I sometimes notice that people in my community (myself included) assume that the first "generally human-level" model will lead to a transformative takeoff scenario almost immediately. The assumption seems to be that training is expensive but inference is cheap so once you're done training you can deploy an essentially unlimited number of cheap copies of the model. I think this is far from obvious
[edit: This post should be read as "inference cost may turn out to be a bottleneck. Don't forget about them. But we don't know how inference costs will develop in the future. Additionally, it may take a while before we can run lots of copies of an extremely large model because we'd need to build new computers first.]
Inference refers to the deployment of a trained model on a new input. According to OpenAI's report from 2018, most compute used for deep learning is spent not on training but on inference. It is true that one inference step is much cheaper than a training run consisting of many training steps. But many inference steps together can make up the bulk of compute.
To gain some intuition, consider that writing 750 words with GPT-3 costs 6 cents. If we made a model with 1000x more parameters, similar to the difference between GPT-1 and GPT-3, the 750 words would cost $60, comparable to the cost of a good human writer. But to start an immediate economic transformation, I expect we need something significantly cheaper (or smarter) than humans.
Of course, the future will bring efficiency improvements. But also increases in cost. For example, future models may look at a context window longer than 2048 tokens, and I've assumed greedy sampling here which is cheap but suboptimal (it's like typing without getting to revise). I'm unsure how these factors balance out.
To have a transformative impact, as a heuristic, the number of copies of our human-level model should probably exceed the human population (~8 billion). But to run billions of copies, we'd need to dramatically increase the world's number of supercomputers.

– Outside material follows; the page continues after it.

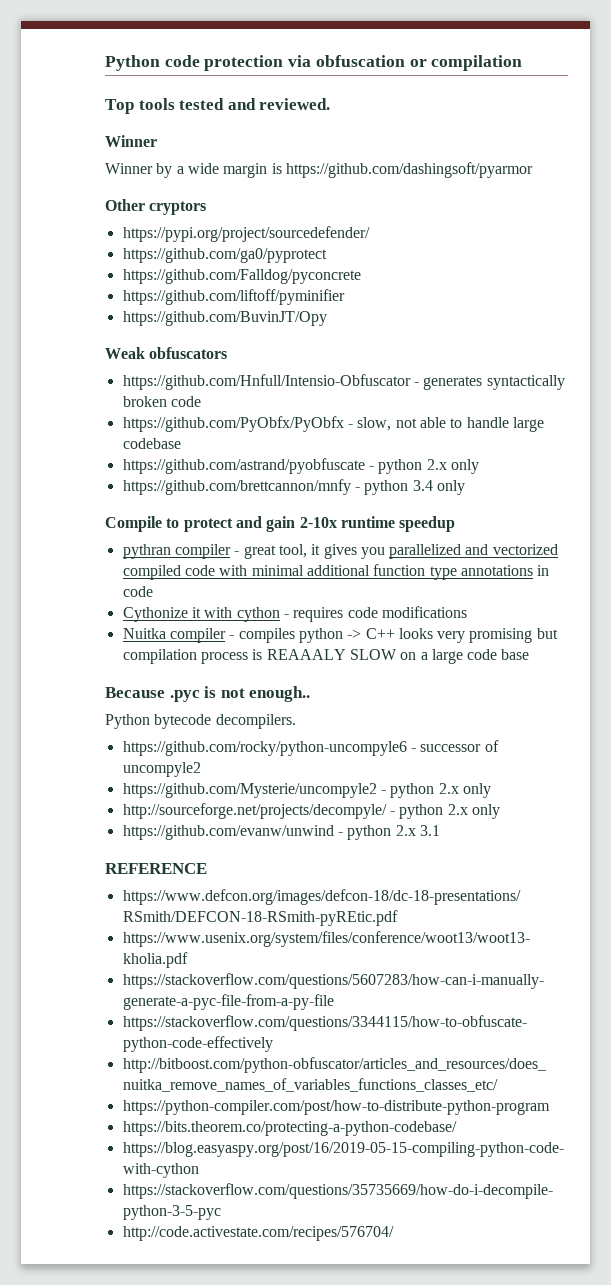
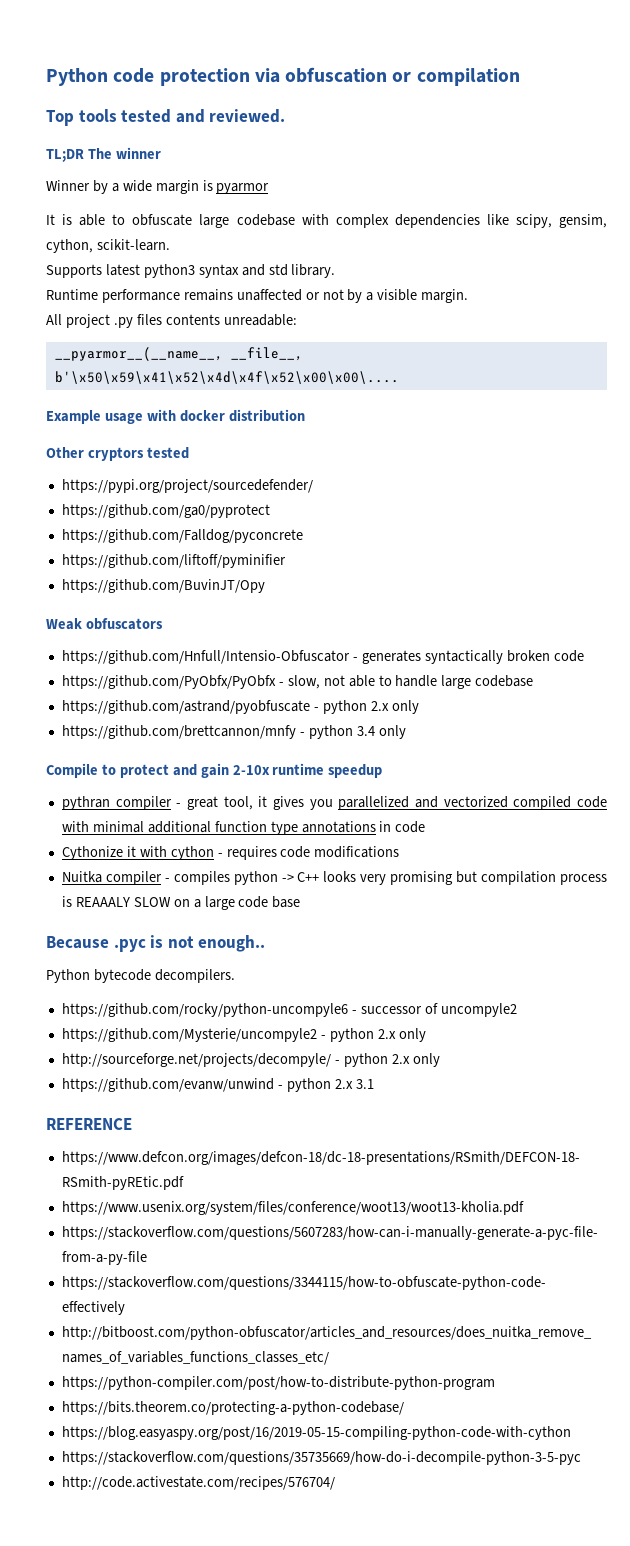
[105,135,157,147] Winner -> [46,147,161,162] TL;DR The winner
[285,162,533,178] https://github.com/dashingsoft/pyarmor -> [216,183,270,194] [46,214,607,228] [46,239,170,253] [46,264,336,278] [46,289,469,303] [46,314,297,328] [54,347,303,361] [54,371,399,384] [46,409,305,424] pyarmor // It is able to obfuscate large codebase with complex dependencies like scipy, gensim, cython, scikit-learn. // Supports latest python3 syntax and std library. // Runtime performance remains unaffected or not by a visible margin. // All project .py files contents unreadable: // __pyarmor__(__name__, __file__, b'\x50\x59\x41\x52\x4d\x4f\x52\x00\x00\.... // Example usage with docker distribution
(207, 208) none -> [146,447,189,459] tested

You can't just repurpose all consumer GPUs for inferencing, let alone run GPT-3 on your smartphone. GPT-3 needs hundreds of GPUs just to fit the model into GPU memory.[1] These GPUs must then be linked through a web of fast interconnects professionally fitted in a data center. And if we're talking about a 1000x larger model, today's supercomputers may not be ready to store even a single copy of it.[2]
This is not to say that a generally human-level model wouldn't have some drastic impacts, or be closely followed by generally super-human models; it just makes me pause before assuming that the first human-level model is the end of the world as we know it. In order run enough copies of the model, depending on its exact size, we'd first need to make it more efficient and build many, many new supercomputers.
You can theoretically run a model on fewer GPUs by putting just the first layer into GPU memory, forward passing on it, then deleting it and loading the second layer from RAM, and so forth (see ZeRO-Infinity). But this comes with high latency which rules out many applications. ↩︎
I'm told that the largest clusters these days have tens of thousands of GPUs. ↩︎
Thanks for elaborating I think I know what you mean now. I missed this:
My original claim was that Zero-infinity has higher latency compared to pipelining in across many layers of GPUs so that you don't have to repeatedly load weights from RAM. But as you pointed out, Zero-infinity may avoid the additional latency by loading the next layer's weights from RAM at the same as computing the previous layer's output. This helps IF loading the weights is at least as fast as computing the outputs. If this works, we may be able to deploy massive future neural nets on clusters no bigger than the ones we have today.
My original claim was therefore misconceived. I'll revise it to a different claim: bigger neural nets ought to have higher inference latency in general - regardless of the whether we use Zero-infinity or not. As I think we both agree, pipelining, in the sense of using different GPUs to compute different layers, doesn't reduce latency. However, adding more layers increases latency, and it's hard to compensate with other forms of parallelism. (Width-wise parallelism could help but its communication cost scales unfavorably. It grows as we grow the NN's width, and then again when we try to reduce latency by reducing the number of neurons per GPU [edit: it's not quadratic, I was thinking of the parameter count].) Does that seem right to you?
The consequence then would be that inference latency (if not inference cost) becomes a constraint as we grow NNs, at least for applications where latency matters.